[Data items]

◇ ◇ ◇ ◇

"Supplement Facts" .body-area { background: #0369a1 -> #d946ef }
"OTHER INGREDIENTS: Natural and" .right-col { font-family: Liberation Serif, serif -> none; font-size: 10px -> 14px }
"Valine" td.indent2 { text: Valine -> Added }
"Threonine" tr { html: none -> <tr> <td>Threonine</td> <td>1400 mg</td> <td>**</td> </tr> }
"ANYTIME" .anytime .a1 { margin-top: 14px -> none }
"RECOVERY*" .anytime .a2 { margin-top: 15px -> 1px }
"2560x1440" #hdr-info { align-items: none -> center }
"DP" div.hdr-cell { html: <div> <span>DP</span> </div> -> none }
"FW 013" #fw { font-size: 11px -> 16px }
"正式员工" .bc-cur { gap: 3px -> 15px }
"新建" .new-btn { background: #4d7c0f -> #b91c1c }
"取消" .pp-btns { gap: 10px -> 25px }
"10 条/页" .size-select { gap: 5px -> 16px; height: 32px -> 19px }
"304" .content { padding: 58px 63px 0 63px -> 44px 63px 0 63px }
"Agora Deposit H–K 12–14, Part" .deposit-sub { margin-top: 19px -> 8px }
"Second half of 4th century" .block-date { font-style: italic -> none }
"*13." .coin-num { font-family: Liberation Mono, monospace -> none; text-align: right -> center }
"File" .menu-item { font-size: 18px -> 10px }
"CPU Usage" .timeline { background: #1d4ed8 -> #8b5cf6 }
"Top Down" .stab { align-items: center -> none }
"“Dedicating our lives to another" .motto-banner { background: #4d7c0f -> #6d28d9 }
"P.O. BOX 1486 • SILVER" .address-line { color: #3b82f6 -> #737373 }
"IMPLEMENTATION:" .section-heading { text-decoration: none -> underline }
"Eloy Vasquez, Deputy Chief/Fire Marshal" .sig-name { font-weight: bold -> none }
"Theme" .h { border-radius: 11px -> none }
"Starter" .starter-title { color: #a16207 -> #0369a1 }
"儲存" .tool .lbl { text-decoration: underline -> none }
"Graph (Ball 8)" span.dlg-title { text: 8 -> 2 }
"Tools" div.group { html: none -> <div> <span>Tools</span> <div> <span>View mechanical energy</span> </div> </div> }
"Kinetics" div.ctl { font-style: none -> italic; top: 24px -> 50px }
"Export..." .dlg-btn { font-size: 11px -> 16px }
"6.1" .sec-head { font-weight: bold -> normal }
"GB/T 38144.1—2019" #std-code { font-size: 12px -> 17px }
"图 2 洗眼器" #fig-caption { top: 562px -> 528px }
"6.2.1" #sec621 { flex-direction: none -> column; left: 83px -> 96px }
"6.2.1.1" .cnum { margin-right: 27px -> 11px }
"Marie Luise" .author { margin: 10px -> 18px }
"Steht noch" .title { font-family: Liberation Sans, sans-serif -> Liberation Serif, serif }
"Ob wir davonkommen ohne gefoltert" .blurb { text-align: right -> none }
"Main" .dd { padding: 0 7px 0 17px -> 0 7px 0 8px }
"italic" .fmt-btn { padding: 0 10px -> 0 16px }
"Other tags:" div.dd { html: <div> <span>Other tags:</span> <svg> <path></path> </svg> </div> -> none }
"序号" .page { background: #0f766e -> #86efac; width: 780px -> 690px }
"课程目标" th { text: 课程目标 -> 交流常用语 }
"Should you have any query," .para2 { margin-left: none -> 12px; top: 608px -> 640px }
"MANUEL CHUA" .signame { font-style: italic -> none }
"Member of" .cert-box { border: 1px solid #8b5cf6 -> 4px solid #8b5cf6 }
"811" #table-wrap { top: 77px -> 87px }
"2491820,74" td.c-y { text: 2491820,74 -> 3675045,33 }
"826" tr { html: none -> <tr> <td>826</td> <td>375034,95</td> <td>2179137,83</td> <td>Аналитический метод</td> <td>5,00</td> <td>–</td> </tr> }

◇ ◇ ◇ ◇

EXERCISE AIM | In your answer, repeat each of the records exactly.

ANSWER SPACE |
"Supplement Facts" .body-area { background: #0369a1 -> #d946ef }
"OTHER INGREDIENTS: Natural and" .right-col { font-family: Liberation Serif, serif -> none; font-size: 10px -> 14px }
"Valine" td.indent2 { text: Valine -> Added }
"Threonine" tr { html: none -> <tr> <td>Threonine</td> <td>1400 mg</td> <td>**</td> </tr> }
"ANYTIME" .anytime .a1 { margin-top: 14px -> none }
"RECOVERY*" .anytime .a2 { margin-top: 15px -> 1px }
"2560x1440" #hdr-info { align-items: none -> center }
"DP" div.hdr-cell { html: <div> <span>DP</span> </div> -> none }
"FW 013" #fw { font-size: 11px -> 16px }
"正式员工" .bc-cur { gap: 3px -> 15px }
"新建" .new-btn { background: #4d7c0f -> #b91c1c }
"取消" .pp-btns { gap: 10px -> 25px }
"10 条/页" .size-select { gap: 5px -> 16px; height: 32px -> 19px }
"304" .content { padding: 58px 63px 0 63px -> 44px 63px 0 63px }
"Agora Deposit H–K 12–14, Part" .deposit-sub { margin-top: 19px -> 8px }
"Second half of 4th century" .block-date { font-style: italic -> none }
"*13." .coin-num { font-family: Liberation Mono, monospace -> none; text-align: right -> center }
"File" .menu-item { font-size: 18px -> 10px }
"CPU Usage" .timeline { background: #1d4ed8 -> #8b5cf6 }
"Top Down" .stab { align-items: center -> none }
"“Dedicating our lives to another" .motto-banner { background: #4d7c0f -> #6d28d9 }
"P.O. BOX 1486 • SILVER" .address-line { color: #3b82f6 -> #737373 }
"IMPLEMENTATION:" .section-heading { text-decoration: none -> underline }
"Eloy Vasquez, Deputy Chief/Fire Marshal" .sig-name { font-weight: bold -> none }
"Theme" .h { border-radius: 11px -> none }
"Starter" .starter-title { color: #a16207 -> #0369a1 }
"儲存" .tool .lbl { text-decoration: underline -> none }
"Graph (Ball 8)" span.dlg-title { text: 8 -> 2 }
"Tools" div.group { html: none -> <div> <span>Tools</span> <div> <span>View mechanical energy</span> </div> </div> }
"Kinetics" div.ctl { font-style: none -> italic; top: 24px -> 50px }
"Export..." .dlg-btn { font-size: 11px -> 16px }
"6.1" .sec-head { font-weight: bold -> normal }
"GB/T 38144.1—2019" #std-code { font-size: 12px -> 17px }
"图 2 洗眼器" #fig-caption { top: 562px -> 528px }
"6.2.1" #sec621 { flex-direction: none -> column; left: 83px -> 96px }
"6.2.1.1" .cnum { margin-right: 27px -> 11px }
"Marie Luise" .author { margin: 10px -> 18px }
"Steht noch" .title { font-family: Liberation Sans, sans-serif -> Liberation Serif, serif }
"Ob wir davonkommen ohne gefoltert" .blurb { text-align: right -> none }
"Main" .dd { padding: 0 7px 0 17px -> 0 7px 0 8px }
"italic" .fmt-btn { padding: 0 10px -> 0 16px }
"Other tags:" div.dd { html: <div> <span>Other tags:</span> <svg> <path></path> </svg> </div> -> none }
"序号" .page { background: #0f766e -> #86efac; width: 780px -> 690px }
"课程目标" th { text: 课程目标 -> 交流常用语 }
"Should you have any query," .para2 { margin-left: none -> 12px; top: 608px -> 640px }
"MANUEL CHUA" .signame { font-style: italic -> none }
"Member of" .cert-box { border: 1px solid #8b5cf6 -> 4px solid #8b5cf6 }
"811" #table-wrap { top: 77px -> 87px }
"2491820,74" td.c-y { text: 2491820,74 -> 3675045,33 }
"826" tr { html: none -> <tr> <td>826</td> <td>375034,95</td> <td>2179137,83</td> <td>Аналитический метод</td> <td>5,00</td> <td>–</td> </tr> }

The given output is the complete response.